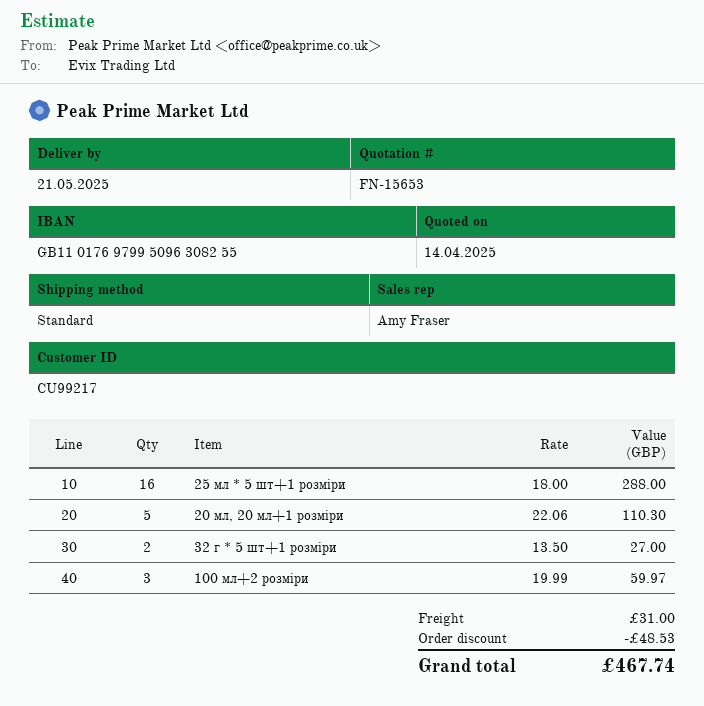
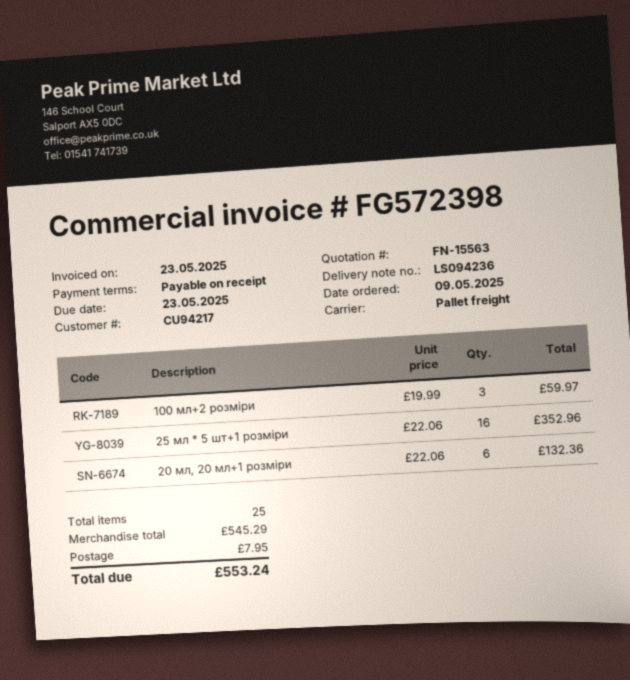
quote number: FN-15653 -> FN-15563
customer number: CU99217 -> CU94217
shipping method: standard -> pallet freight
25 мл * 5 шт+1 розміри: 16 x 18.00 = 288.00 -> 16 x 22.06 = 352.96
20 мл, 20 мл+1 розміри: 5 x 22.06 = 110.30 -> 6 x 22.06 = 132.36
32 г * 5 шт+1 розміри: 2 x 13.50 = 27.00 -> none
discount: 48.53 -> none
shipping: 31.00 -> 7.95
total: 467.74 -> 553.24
------------------------------------
| Work item |
From the first line to the last, output the data exactly, without the pictures.

| Solution to this exercise |
quote number: FN-15653 -> FN-15563
customer number: CU99217 -> CU94217
shipping method: standard -> pallet freight
25 мл * 5 шт+1 розміри: 16 x 18.00 = 288.00 -> 16 x 22.06 = 352.96
20 мл, 20 мл+1 розміри: 5 x 22.06 = 110.30 -> 6 x 22.06 = 132.36
32 г * 5 шт+1 розміри: 2 x 13.50 = 27.00 -> none
discount: 48.53 -> none
shipping: 31.00 -> 7.95
total: 467.74 -> 553.24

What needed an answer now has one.